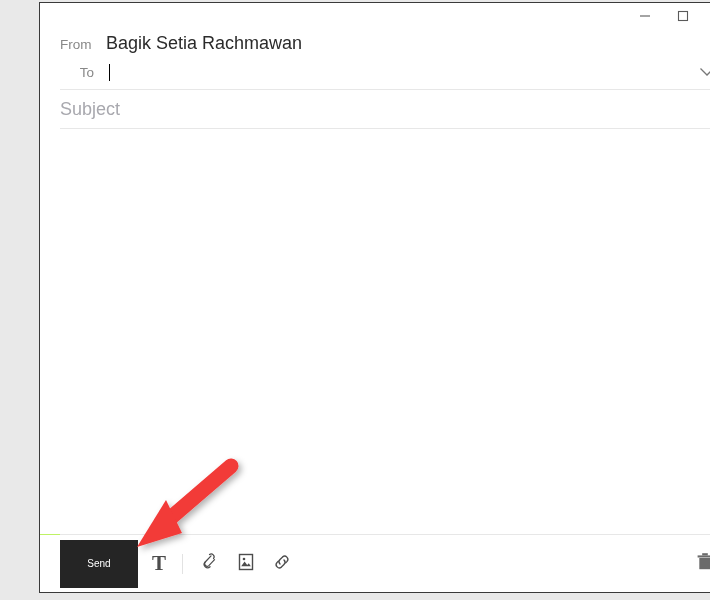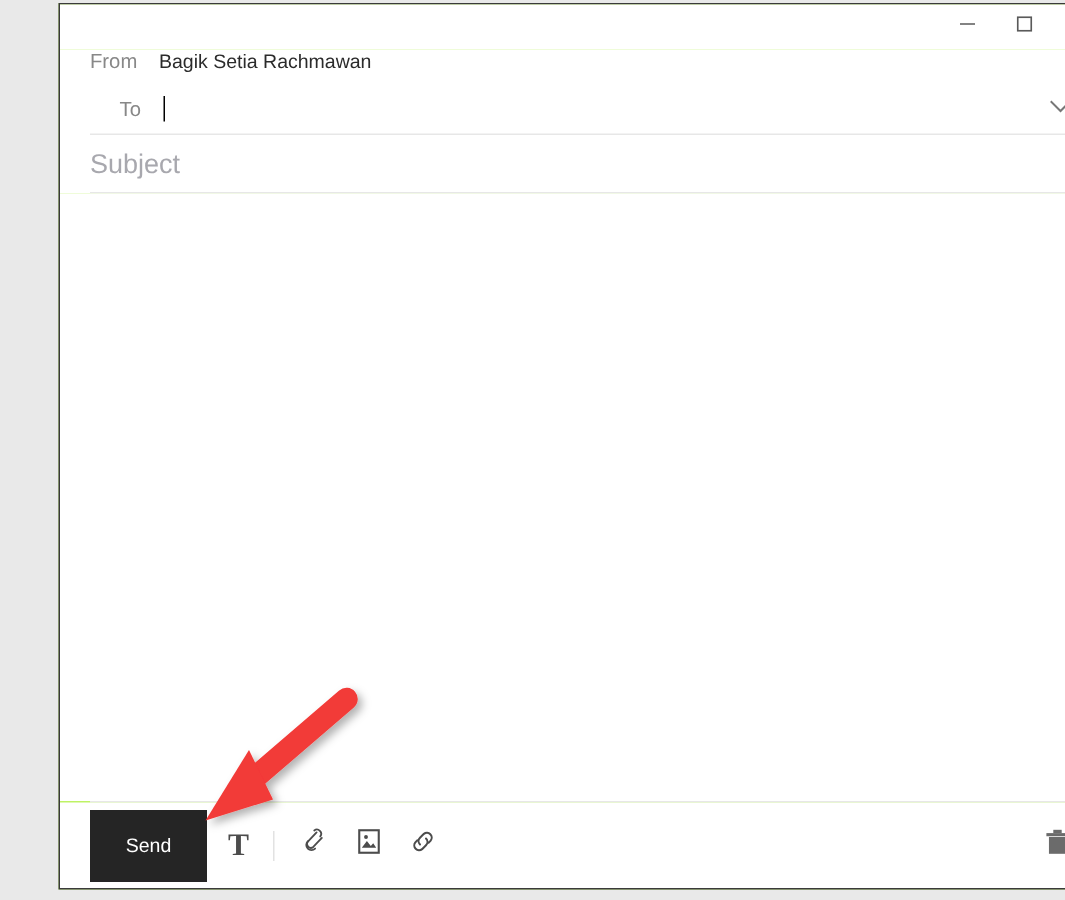--- a/index.html
+++ b/index.html
@@ -61,21 +61,21 @@
   }
   .lbl {
     color: #888888;
     font-size: 13.5px;
     width: 46px;
     flex: 0 0 46px;
   }
   .lbl.right { text-align: right; padding-right: 12px; width: 34px; flex: 0 0 34px;}
   .from-name {
     color: #2b2b2b;
-    font-size: 13px;
+    font-size: 18px;
   }
   .from-addr {
     color: #9a9aa5;
     font-size: 13px;
     margin-left: 5px;
   }
   .row-to {
     display: flex;
     align-items: center;
     padding: 0 20px 0 20px;
@@ -134,21 +134,21 @@
   .toolbar {
     flex: 0 0 57px;
     display: flex;
     align-items: center;
     padding: 0 20px;
     background: #ffffff;
   }
   .send-btn {
     background: #252525;
     color: #ffffff;
-    font-size: 13px;
+    font-size: 10px;
     width: 78px;
     height: 48px;
     border: none;
     cursor: default;
     font-family: "Liberation Sans", sans-serif;
     padding: 0;
   }
   .tool {
     width: 30px;
     height: 32px;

◆ Task: Search the entries for the word "flex", then copy every line in which it is found.

◆ Problem solution:
     flex: 0 0 46px;
   .lbl.right { text-align: right; padding-right: 12px; width: 34px; flex: 0 0 34px;}
     display: flex;
     flex: 0 0 57px;
     display: flex;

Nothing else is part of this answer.